Si el viaje culinario te lleva más allá, nuestra guía sobre los sabores de España tiene un interesante paralelo con la herencia culinaria que los inmigrantes españoles dejaron en Argentina, o echa un vistazo al contraste total con la comida de Seúl si quieres explorar el extremo opuesto del espectro gastronómico.
Preguntas frecuentes sobre cómer en Buenos Aires
¿Cuánto cuesta comer en Buenos Aires en 2026?
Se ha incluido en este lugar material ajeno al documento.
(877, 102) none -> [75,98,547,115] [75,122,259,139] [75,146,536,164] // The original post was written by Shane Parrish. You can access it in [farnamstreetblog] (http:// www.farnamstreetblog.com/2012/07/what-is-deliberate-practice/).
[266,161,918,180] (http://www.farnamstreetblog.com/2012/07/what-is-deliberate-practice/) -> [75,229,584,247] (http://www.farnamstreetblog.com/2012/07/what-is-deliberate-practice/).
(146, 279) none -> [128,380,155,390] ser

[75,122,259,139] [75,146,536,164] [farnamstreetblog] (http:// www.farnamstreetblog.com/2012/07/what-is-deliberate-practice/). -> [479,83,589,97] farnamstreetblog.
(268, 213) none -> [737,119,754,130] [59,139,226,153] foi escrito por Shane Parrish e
Buenos Aires es barata para el viajero europeo si se tiene en cuenta el tipo de cambio. Una cena con vino en una parrilla de nivel medio sale entre 15 y 30 euros por persona. Los restaurantes de alta cocina como Don Julio o Chila pueden llegar a 50-80 euros. Un choripan en una feria cuesta menos de 2 euros.
¿Cuál es el mejor barrio para comer en Buenos Aires?
Palermo concentra la mayor densidad de buenos restaurantes y la escena más activa. San Telmo tiene las cantinas más tradicionales y el Mercado de San Telmo. Puerto Madero es más turístico y caro. Para comer bien sin pagar de más, Almagro y Villa Crespo son los barrios de los portenos.
¿Necesito reserva para los restaurantes más populares?
Para Don Julio y otros del ranking sí, con bastante antelación. Para la mayoría de restaurantes de nivel medio puedes aparecer directamente o llamar el día antes. Los fines de semana conviene reservar en casi todos.
¿En qué barrio se come mejor y más barato?
Almagro, Villa Crespo y Caballito tienen los bodegones tradicionales donde come la gente del barrio. Precios bajos, porciones grandes y sin enfoque turístico. Son los barrios que mejor explican la comida cotidiana portena.